TASK PROMPT: Output the whole listing exactly, except for the pictures in it.

GIVEN DATA:
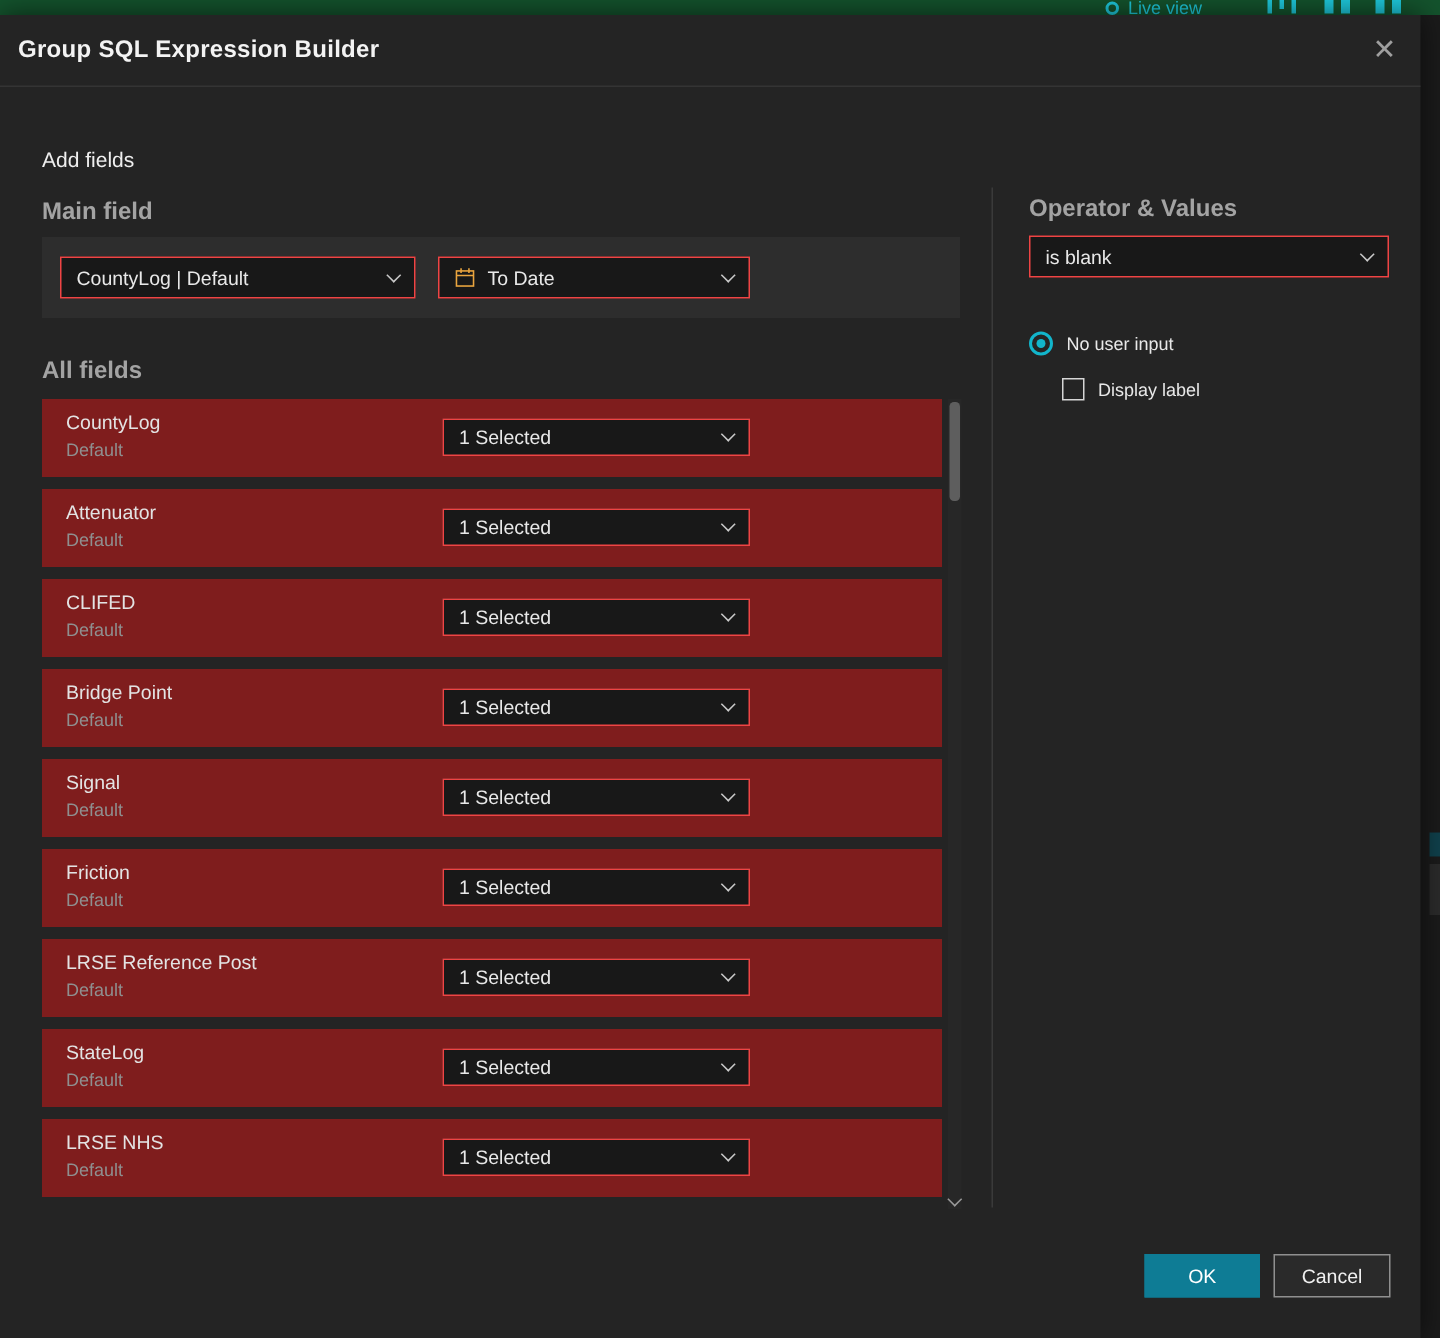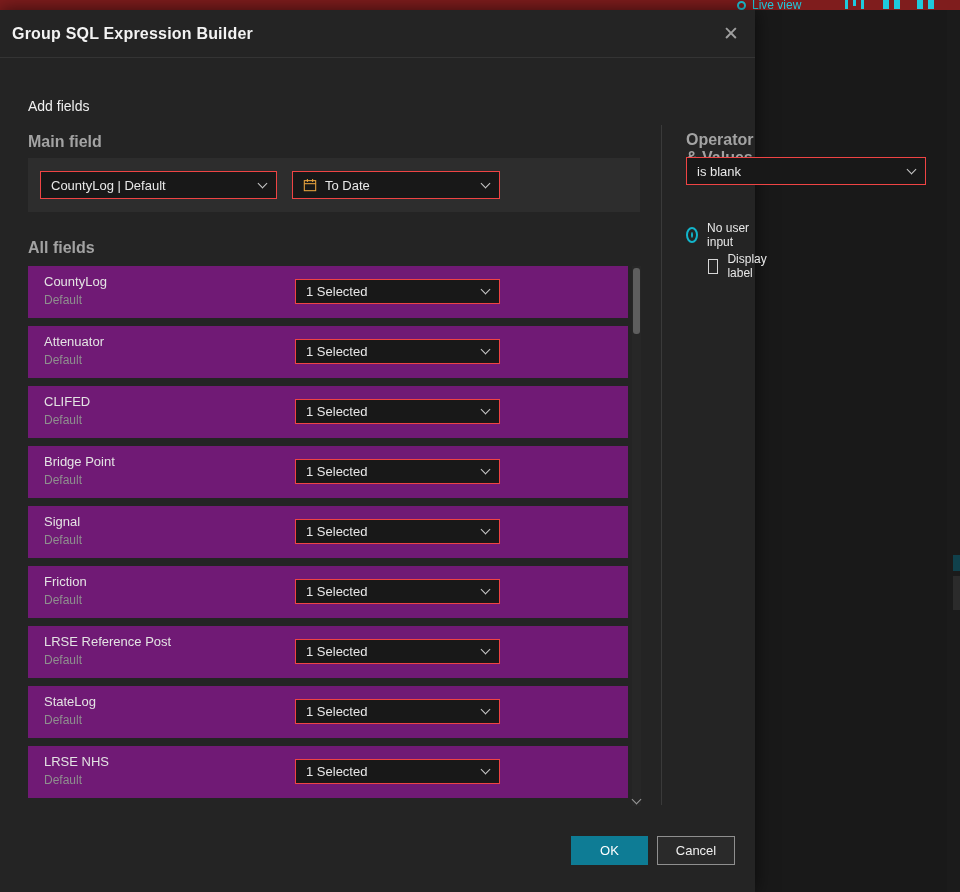--- a/index.html
+++ b/index.html
@@ -1,56 +1,56 @@
 <!DOCTYPE html>
 <html><head>
 <meta charset="utf-8">
 <style>
   * { margin:0; padding:0; box-sizing:border-box; }
   html,body { width:960px; height:892px; background:#141414; font-family:"Liberation Sans",sans-serif; }
   .page { position:relative; width:960px; height:892px; background:#191919; overflow:hidden; }
 
   
-  .backdrop-strip { position:absolute; left:0; top:0; width:960px; height:10px; background:#7f1d1d; overflow:hidden; }
+  .backdrop-strip { position:absolute; left:0; top:0; width:960px; height:10px; background:#14532d; overflow:hidden; }
   .live-view { position:absolute; left:737px; top:0; display:flex; align-items:flex-start; gap:6px; color:#1ec9dc; }
   .lv-dot { width:9px; height:9px; border:2px solid #1ec9dc; border-radius:50%; margin-top:1px; }
   .lv-text { font-size:12px; line-height:11px; }
   .top-icons { position:absolute; left:845px; top:0; height:10px; display:flex; align-items:flex-start; gap:5px; }
   .bar { background:#1ec9dc; width:3px; }
   .bar.b1{height:9px;} .bar.b2{height:6px;} .bar.b3{height:9px;} .bar.b4{height:9px; width:6px; margin-left:14px;}
   .bar.b5{height:9px; width:6px;} .bar.b6{height:9px; width:6px; margin-left:12px;} .bar.b7{height:9px; width:6px;}
 
   
   .right-strip { position:absolute; left:947px; top:10px; width:13px; height:882px; background:#1b1b1b; }
   .rs-frag1 { position:absolute; top:545px; left:6px; width:7px; height:16px; background:#10414c; }
   .rs-frag2 { position:absolute; top:566px; left:6px; width:7px; height:34px; background:#2b2b2b; }
 
   
-  .dialog { position:absolute; left:0; top:10px; width:755px; height:882px; background:#242424; box-shadow:0 0 18px rgba(0,0,0,.6); }
+  .dialog { position:absolute; left:0; top:10px; width:947px; height:882px; background:#242424; box-shadow:0 0 18px rgba(0,0,0,.6); }
   .dialog-header { height:48px; display:flex; align-items:center; justify-content:space-between; padding:0 16px 0 12px; border-bottom:1px solid #343434; }
   .dialog-title { font-size:16px; font-weight:700; color:#f3f3f3; letter-spacing:.2px; }
   .close-button { background:none; border:none; color:#9f9f9f; font-size:19px; line-height:19px; cursor:pointer; font-family:"Liberation Sans",sans-serif; }
 
   .add-fields { position:absolute; left:28px; top:88px; font-size:14px; font-weight:400; color:#efefef; }
   .section-label { position:absolute; font-size:16px; font-weight:600; color:#a3a3a3; }
   .lbl-main { left:28px; top:123px; }
   .lbl-all { left:28px; top:229px; }
   .lbl-op { left:686px; top:121px; }
 
   .main-panel { position:absolute; left:28px; top:148px; width:612px; height:54px; background:#2d2d2d; }
 
   .dropdown { background:#181818; border:1px solid #ef4444; color:#e8e8e8; font-size:13px; display:flex; align-items:center; gap:8px; padding:0 10px; cursor:pointer; }
   .chev { width:7px; height:7px; border-right:1px solid #c9c9c9; border-bottom:1px solid #c9c9c9; transform:rotate(45deg); position:relative; top:-2px; flex:0 0 auto; }
   .chev.right { margin-left:auto; }
   .dd-main1 { position:absolute; left:12px; top:13px; width:237px; height:28px; }
   .dd-main2 { position:absolute; left:264px; top:13px; width:208px; height:28px; }
   .cal-icon { flex:0 0 auto; display:flex; }
 
   .fields-list { position:absolute; left:28px; top:256px; width:600px; }
-  .field-row { position:relative; height:52px; margin-bottom:8px; background:#701a75; }
+  .field-row { position:relative; height:52px; margin-bottom:8px; background:#7f1d1d; }
   .field-name { position:absolute; left:16px; top:8px; font-size:13px; color:#e3e3e3; }
   .field-sub { position:absolute; left:16px; top:27px; font-size:12px; color:#8f8f8f; }
   .row-dd { position:absolute; left:267px; top:13px; width:205px; height:25px; }
 
   .scrollbar { position:absolute; left:632px; top:256px; width:9px; height:540px; background:#272727; }
   .scroll-thumb { position:absolute; left:1px; top:2px; width:7px; height:66px; background:#5e5e5e; border-radius:3px; cursor:grab; }
   .scroll-arrow { position:absolute; left:0; bottom:3px; width:9px; display:flex; justify-content:center; cursor:pointer; }
   .scroll-arrow .chev { border-color:#9a9a9a; top:0; }
 
   .v-divider { position:absolute; left:661px; top:115px; width:1px; height:680px; background:#3a3a3a; }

OUTPUT OF THE EXERCISE:
--- a/index.html
+++ b/index.html
@@ -1,56 +1,56 @@
 <!DOCTYPE html>
 <html><head>
 <meta charset="utf-8">
 <style>
   * { margin:0; padding:0; box-sizing:border-box; }
   html,body { width:960px; height:892px; background:#141414; font-family:"Liberation Sans",sans-serif; }
   .page { position:relative; width:960px; height:892px; background:#191919; overflow:hidden; }
 
   
-  .backdrop-strip { position:absolute; left:0; top:0; width:960px; height:10px; background:#7f1d1d; overflow:hidden; }
+  .backdrop-strip { position:absolute; left:0; top:0; width:960px; height:10px; background:#14532d; overflow:hidden; }
   .live-view { position:absolute; left:737px; top:0; display:flex; align-items:flex-start; gap:6px; color:#1ec9dc; }
   .lv-dot { width:9px; height:9px; border:2px solid #1ec9dc; border-radius:50%; margin-top:1px; }
   .lv-text { font-size:12px; line-height:11px; }
   .top-icons { position:absolute; left:845px; top:0; height:10px; display:flex; align-items:flex-start; gap:5px; }
   .bar { background:#1ec9dc; width:3px; }
   .bar.b1{height:9px;} .bar.b2{height:6px;} .bar.b3{height:9px;} .bar.b4{height:9px; width:6px; margin-left:14px;}
   .bar.b5{height:9px; width:6px;} .bar.b6{height:9px; width:6px; margin-left:12px;} .bar.b7{height:9px; width:6px;}
 
   
   .right-strip { position:absolute; left:947px; top:10px; width:13px; height:882px; background:#1b1b1b; }
   .rs-frag1 { position:absolute; top:545px; left:6px; width:7px; height:16px; background:#10414c; }
   .rs-frag2 { position:absolute; top:566px; left:6px; width:7px; height:34px; background:#2b2b2b; }
 
   
-  .dialog { position:absolute; left:0; top:10px; width:755px; height:882px; background:#242424; box-shadow:0 0 18px rgba(0,0,0,.6); }
+  .dialog { position:absolute; left:0; top:10px; width:947px; height:882px; background:#242424; box-shadow:0 0 18px rgba(0,0,0,.6); }
   .dialog-header { height:48px; display:flex; align-items:center; justify-content:space-between; padding:0 16px 0 12px; border-bottom:1px solid #343434; }
   .dialog-title { font-size:16px; font-weight:700; color:#f3f3f3; letter-spacing:.2px; }
   .close-button { background:none; border:none; color:#9f9f9f; font-size:19px; line-height:19px; cursor:pointer; font-family:"Liberation Sans",sans-serif; }
 
   .add-fields { position:absolute; left:28px; top:88px; font-size:14px; font-weight:400; color:#efefef; }
   .section-label { position:absolute; font-size:16px; font-weight:600; color:#a3a3a3; }
   .lbl-main { left:28px; top:123px; }
   .lbl-all { left:28px; top:229px; }
   .lbl-op { left:686px; top:121px; }
 
   .main-panel { position:absolute; left:28px; top:148px; width:612px; height:54px; background:#2d2d2d; }
 
   .dropdown { background:#181818; border:1px solid #ef4444; color:#e8e8e8; font-size:13px; display:flex; align-items:center; gap:8px; padding:0 10px; cursor:pointer; }
   .chev { width:7px; height:7px; border-right:1px solid #c9c9c9; border-bottom:1px solid #c9c9c9; transform:rotate(45deg); position:relative; top:-2px; flex:0 0 auto; }
   .chev.right { margin-left:auto; }
   .dd-main1 { position:absolute; left:12px; top:13px; width:237px; height:28px; }
   .dd-main2 { position:absolute; left:264px; top:13px; width:208px; height:28px; }
   .cal-icon { flex:0 0 auto; display:flex; }
 
   .fields-list { position:absolute; left:28px; top:256px; width:600px; }
-  .field-row { position:relative; height:52px; margin-bottom:8px; background:#701a75; }
+  .field-row { position:relative; height:52px; margin-bottom:8px; background:#7f1d1d; }
   .field-name { position:absolute; left:16px; top:8px; font-size:13px; color:#e3e3e3; }
   .field-sub { position:absolute; left:16px; top:27px; font-size:12px; color:#8f8f8f; }
   .row-dd { position:absolute; left:267px; top:13px; width:205px; height:25px; }
 
   .scrollbar { position:absolute; left:632px; top:256px; width:9px; height:540px; background:#272727; }
   .scroll-thumb { position:absolute; left:1px; top:2px; width:7px; height:66px; background:#5e5e5e; border-radius:3px; cursor:grab; }
   .scroll-arrow { position:absolute; left:0; bottom:3px; width:9px; display:flex; justify-content:center; cursor:pointer; }
   .scroll-arrow .chev { border-color:#9a9a9a; top:0; }
 
   .v-divider { position:absolute; left:661px; top:115px; width:1px; height:680px; background:#3a3a3a; }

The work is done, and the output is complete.